> _Exercise objective_: Drop the pictures from the entries below, then reproduce the rest exactly.

....................

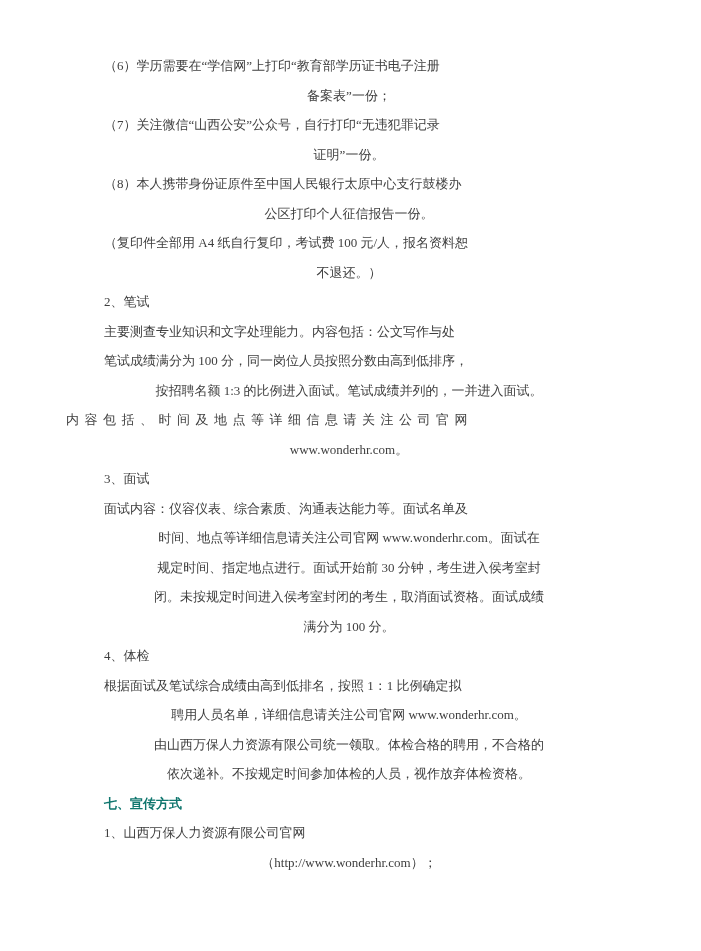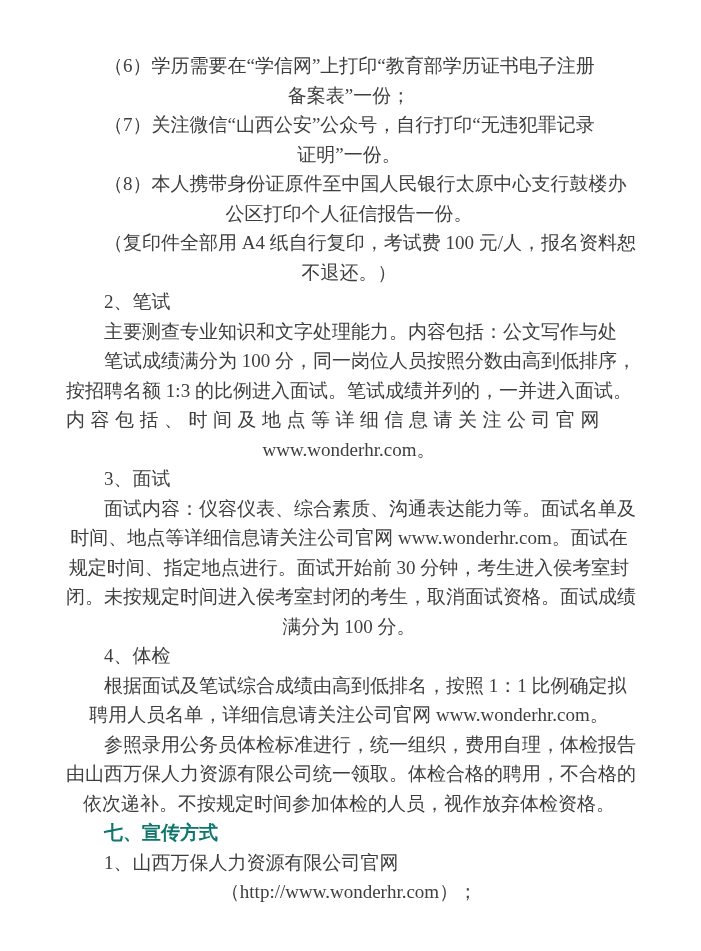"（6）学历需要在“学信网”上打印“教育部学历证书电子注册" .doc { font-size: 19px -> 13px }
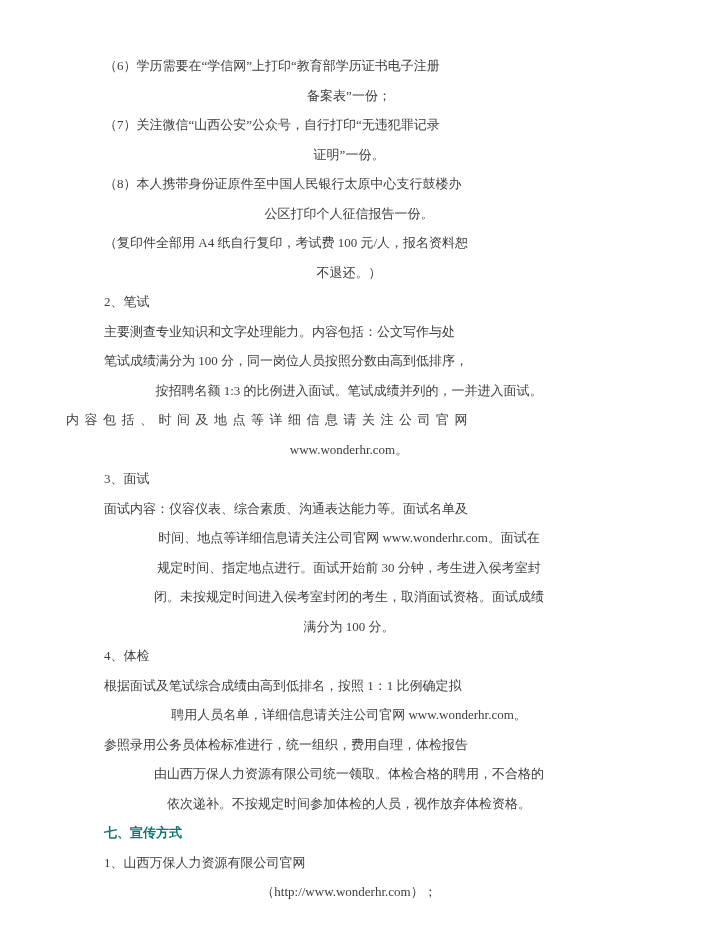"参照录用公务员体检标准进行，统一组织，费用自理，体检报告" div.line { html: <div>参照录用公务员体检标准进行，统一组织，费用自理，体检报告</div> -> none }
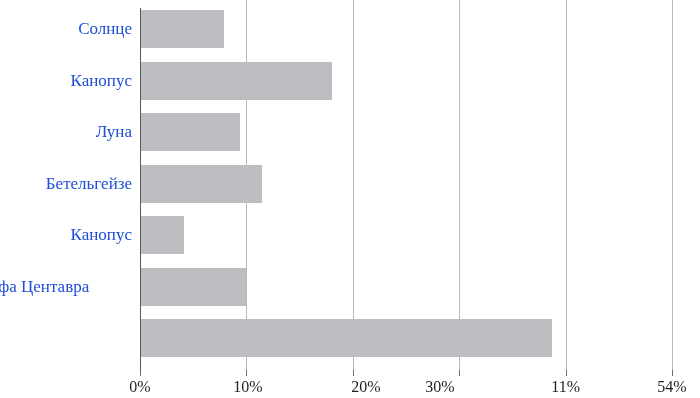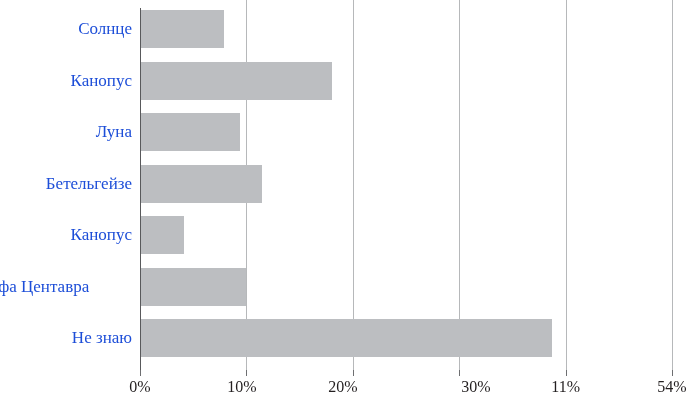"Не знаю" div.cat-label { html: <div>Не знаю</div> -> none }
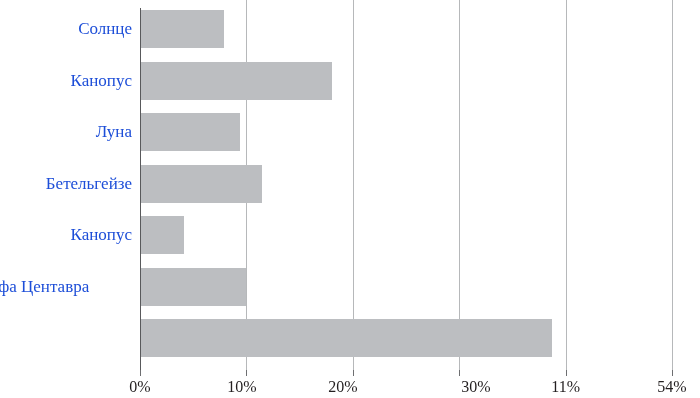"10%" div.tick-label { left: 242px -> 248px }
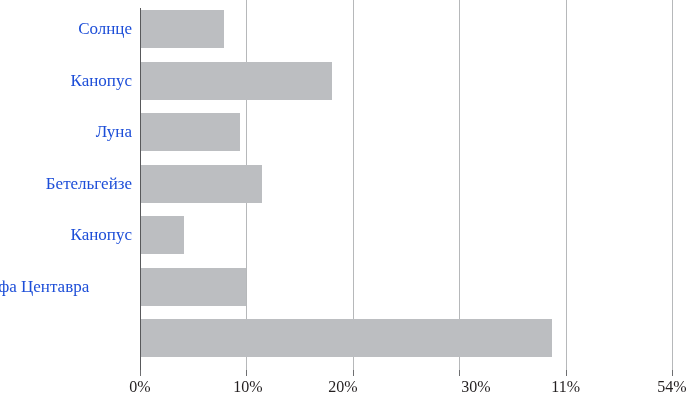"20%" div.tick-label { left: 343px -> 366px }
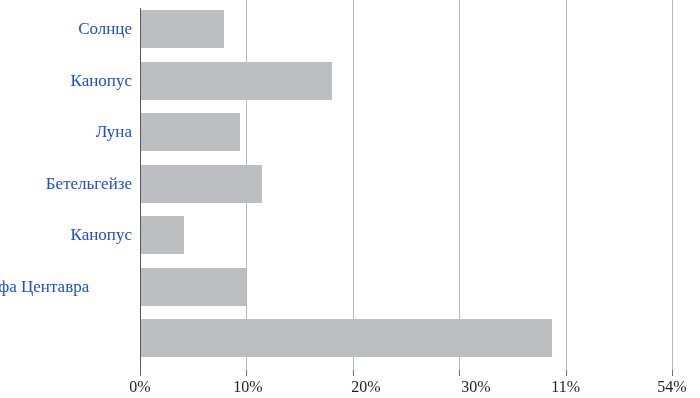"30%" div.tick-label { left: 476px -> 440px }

....................

> _Answer box_:
"（6）学历需要在“学信网”上打印“教育部学历证书电子注册" .doc { font-size: 19px -> 13px }
"参照录用公务员体检标准进行，统一组织，费用自理，体检报告" div.line { html: <div>参照录用公务员体检标准进行，统一组织，费用自理，体检报告</div> -> none }
"Не знаю" div.cat-label { html: <div>Не знаю</div> -> none }
"10%" div.tick-label { left: 242px -> 248px }
"20%" div.tick-label { left: 343px -> 366px }
"30%" div.tick-label { left: 476px -> 440px }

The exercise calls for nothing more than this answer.